* Entries taken from a collection *
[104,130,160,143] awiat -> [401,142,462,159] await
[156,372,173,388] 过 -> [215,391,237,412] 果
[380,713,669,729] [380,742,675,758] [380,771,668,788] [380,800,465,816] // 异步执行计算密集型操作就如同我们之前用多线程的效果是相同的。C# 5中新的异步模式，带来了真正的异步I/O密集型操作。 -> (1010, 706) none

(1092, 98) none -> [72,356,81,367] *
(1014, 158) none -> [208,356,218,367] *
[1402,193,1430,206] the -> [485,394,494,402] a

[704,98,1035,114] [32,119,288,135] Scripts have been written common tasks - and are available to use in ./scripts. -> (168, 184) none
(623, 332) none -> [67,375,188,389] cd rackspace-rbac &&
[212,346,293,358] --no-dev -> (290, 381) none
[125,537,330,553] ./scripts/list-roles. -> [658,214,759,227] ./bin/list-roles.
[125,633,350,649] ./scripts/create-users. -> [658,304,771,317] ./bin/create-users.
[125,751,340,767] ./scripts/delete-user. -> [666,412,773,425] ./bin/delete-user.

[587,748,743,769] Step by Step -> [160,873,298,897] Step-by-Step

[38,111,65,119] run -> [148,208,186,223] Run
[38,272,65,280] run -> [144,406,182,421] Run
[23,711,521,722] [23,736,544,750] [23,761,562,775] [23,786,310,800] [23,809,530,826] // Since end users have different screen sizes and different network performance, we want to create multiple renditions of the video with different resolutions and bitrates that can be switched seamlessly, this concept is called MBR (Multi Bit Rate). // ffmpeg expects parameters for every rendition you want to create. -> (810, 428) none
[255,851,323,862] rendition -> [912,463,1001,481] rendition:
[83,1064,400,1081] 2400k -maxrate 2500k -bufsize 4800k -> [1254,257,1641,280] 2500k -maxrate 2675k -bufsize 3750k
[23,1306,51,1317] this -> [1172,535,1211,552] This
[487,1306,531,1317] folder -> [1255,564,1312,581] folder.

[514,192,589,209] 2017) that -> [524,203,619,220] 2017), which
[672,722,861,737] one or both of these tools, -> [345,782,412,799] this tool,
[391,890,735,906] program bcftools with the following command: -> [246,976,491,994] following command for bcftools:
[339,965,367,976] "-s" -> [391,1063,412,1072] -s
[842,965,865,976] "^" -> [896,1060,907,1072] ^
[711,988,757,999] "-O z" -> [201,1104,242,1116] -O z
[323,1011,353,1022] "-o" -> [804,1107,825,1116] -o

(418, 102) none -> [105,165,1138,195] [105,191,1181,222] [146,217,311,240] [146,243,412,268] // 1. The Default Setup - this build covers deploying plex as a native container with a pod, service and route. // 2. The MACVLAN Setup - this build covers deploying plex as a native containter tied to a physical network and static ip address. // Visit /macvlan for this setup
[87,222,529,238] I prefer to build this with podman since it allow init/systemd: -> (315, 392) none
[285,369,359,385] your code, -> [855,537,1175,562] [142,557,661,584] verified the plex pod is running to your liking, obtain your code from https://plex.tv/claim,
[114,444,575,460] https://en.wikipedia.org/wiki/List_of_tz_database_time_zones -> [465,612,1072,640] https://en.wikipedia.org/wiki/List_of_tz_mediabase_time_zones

* Task to carry out *
The answer is a portion of the data. Write out exactly the line with "-> [896,1060,907,1072] ^" and all lines after it.

* Answer to this exercise *
[842,965,865,976] "^" -> [896,1060,907,1072] ^
[711,988,757,999] "-O z" -> [201,1104,242,1116] -O z
[323,1011,353,1022] "-o" -> [804,1107,825,1116] -o

(418, 102) none -> [105,165,1138,195] [105,191,1181,222] [146,217,311,240] [146,243,412,268] // 1. The Default Setup - this build covers deploying plex as a native container with a pod, service and route. // 2. The MACVLAN Setup - this build covers deploying plex as a native containter tied to a physical network and static ip address. // Visit /macvlan for this setup
[87,222,529,238] I prefer to build this with podman since it allow init/systemd: -> (315, 392) none
[285,369,359,385] your code, -> [855,537,1175,562] [142,557,661,584] verified the plex pod is running to your liking, obtain your code from https://plex.tv/claim,
[114,444,575,460] https://en.wikipedia.org/wiki/List_of_tz_database_time_zones -> [465,612,1072,640] https://en.wikipedia.org/wiki/List_of_tz_mediabase_time_zones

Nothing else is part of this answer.